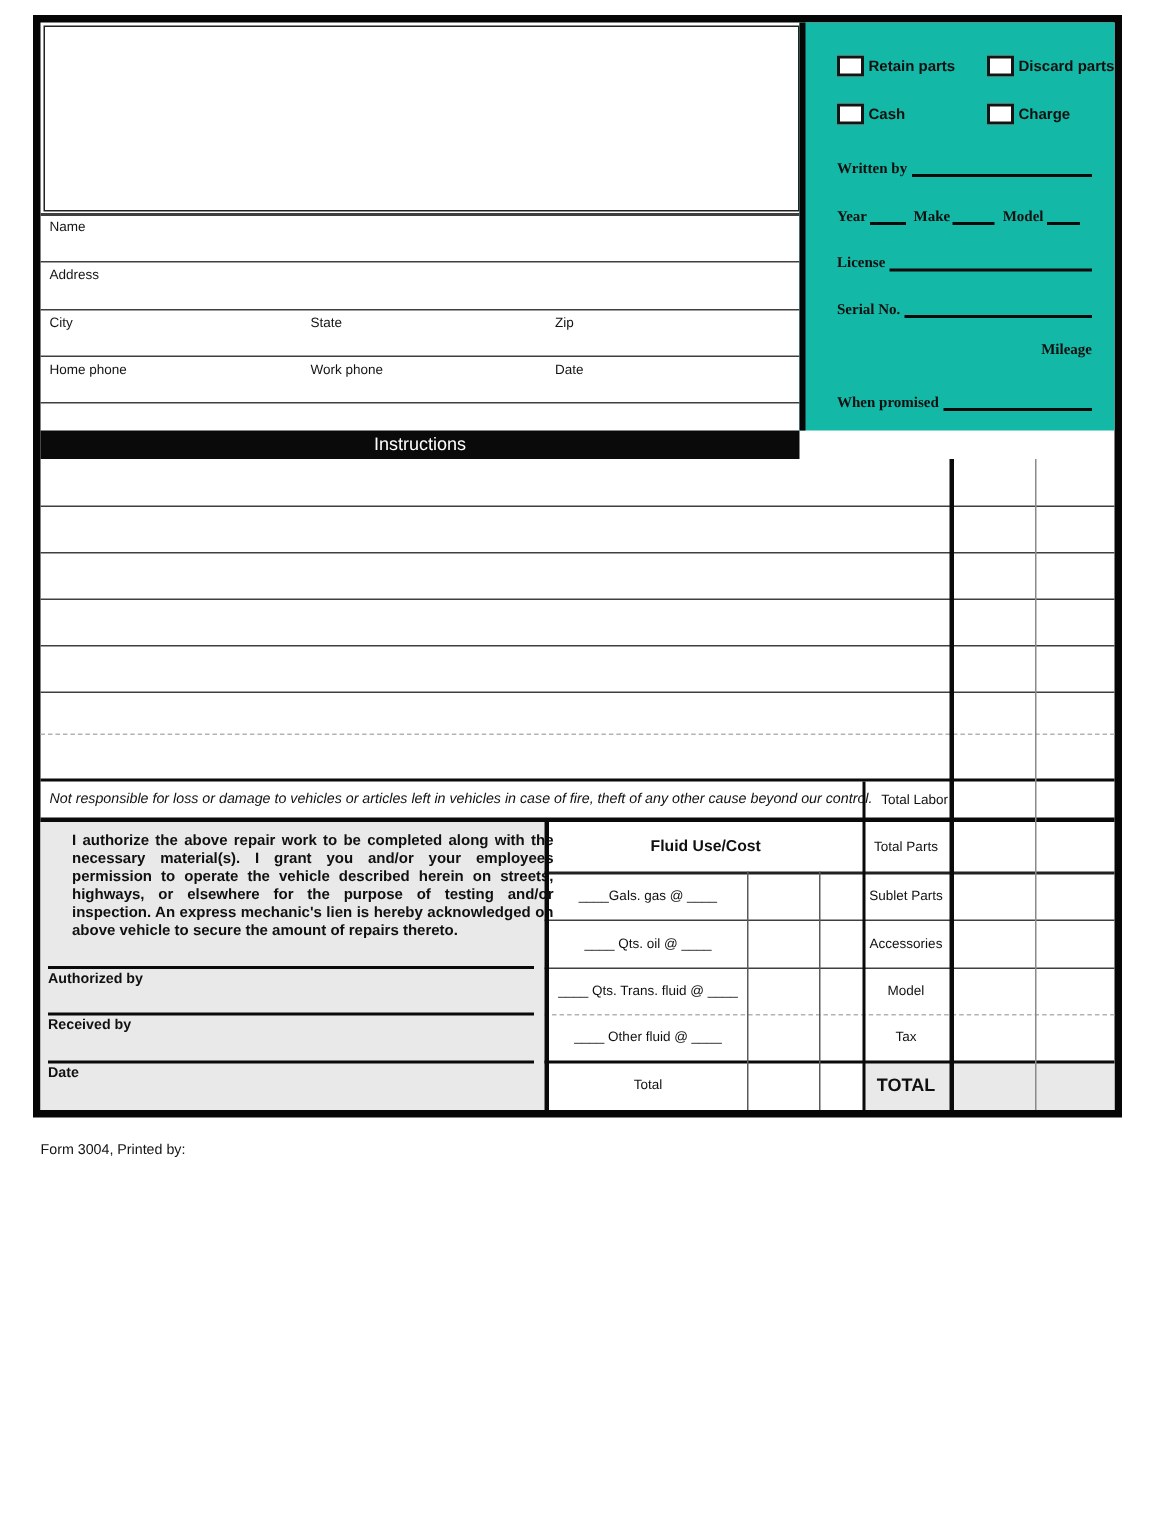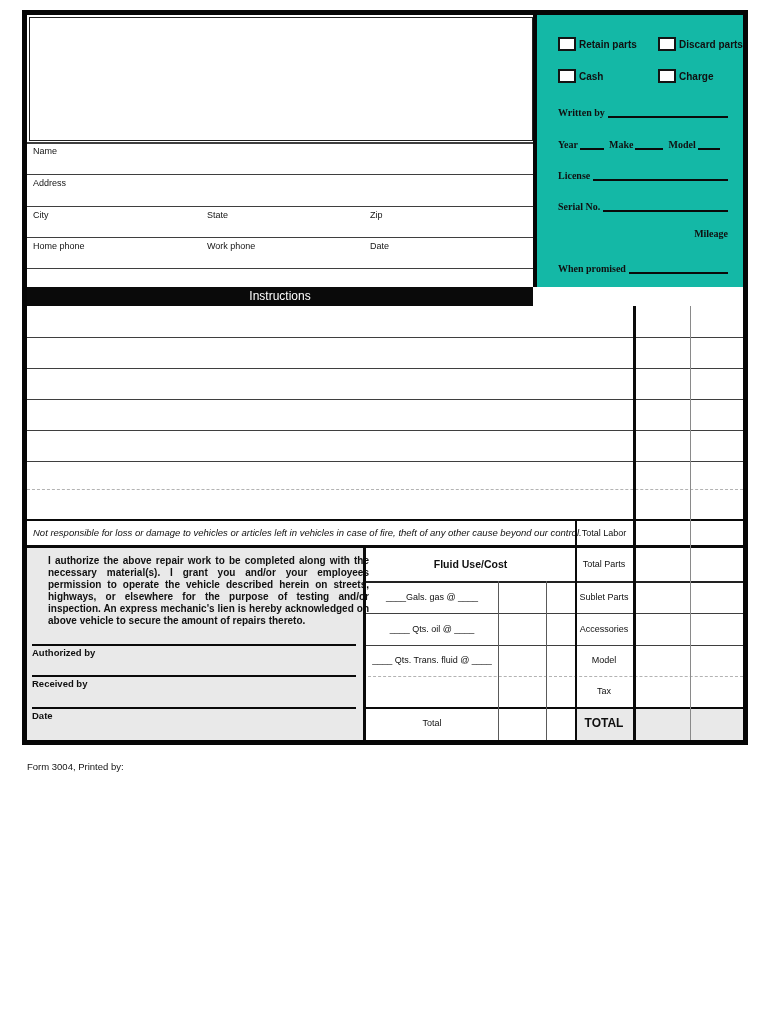--- a/index.html
+++ b/index.html
@@ -139,7 +139,7 @@
     <div class="line black" style="left:0;top:504px;width:716px;height:2px;"></div>
 
     <div class="disc">Not  responsible for loss or damage to vehicles or articles left in vehicles in case of fire, theft of any other cause beyond our control.</div>
-    <div class="sumlabel" style="top:506px;height:24px;line-height:24px;">Total Labor</div>
+    <div class="sumlabel" style="top:506px;height:24px;line-height:24px;text-align:right;">Total Labor</div>
     <div class="cell" style="left:609px;top:506px;width:54px;height:24px;"></div>
     <div class="cell" style="left:664px;top:506px;width:52px;height:24px;"></div>
     <div class="line black" style="left:0;top:530px;width:716px;height:3px;"></div>

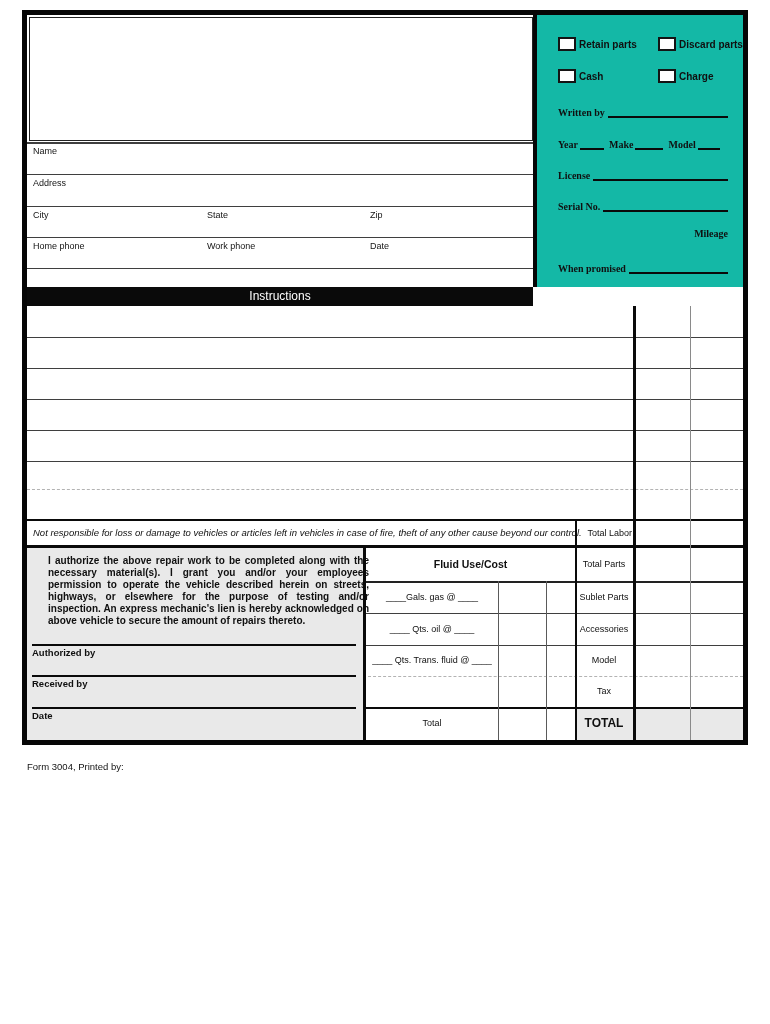--- a/index.html
+++ b/index.html
@@ -160,6 +160,7 @@
     <div class="fluidlabel" style="top:566px;height:32px;line-height:32px;">____Gals. gas @ ____</div>
     <div class="fluidlabel" style="top:630px;height:31px;line-height:31px;">____ Qts. Trans. fluid @ ____</div>
     <div class="fluidlabel" style="top:598px;height:32px;line-height:32px;">____ Qts. oil @ ____</div>
+    <div class="fluidlabel" style="top:661px;height:31px;line-height:31px;">____ Other fluid @ ____</div>
     <div class="fluidlabel" style="top:692px;height:33px;line-height:33px;">Total</div>
 
     <div class="cell" style="left:472px;top:566px;width:47px;height:32px;"></div>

▸ Task instructions: Copy back, word for word, every line between the top of the material above and the line that contains "-160,6 +160,7 @@", both included, without any pictures.

▸ Reply:
--- a/index.html
+++ b/index.html
@@ -139,7 +139,7 @@
     <div class="line black" style="left:0;top:504px;width:716px;height:2px;"></div>
 
     <div class="disc">Not  responsible for loss or damage to vehicles or articles left in vehicles in case of fire, theft of any other cause beyond our control.</div>
-    <div class="sumlabel" style="top:506px;height:24px;line-height:24px;">Total Labor</div>
+    <div class="sumlabel" style="top:506px;height:24px;line-height:24px;text-align:right;">Total Labor</div>
     <div class="cell" style="left:609px;top:506px;width:54px;height:24px;"></div>
     <div class="cell" style="left:664px;top:506px;width:52px;height:24px;"></div>
     <div class="line black" style="left:0;top:530px;width:716px;height:3px;"></div>

--- a/index.html
+++ b/index.html
@@ -160,6 +160,7 @@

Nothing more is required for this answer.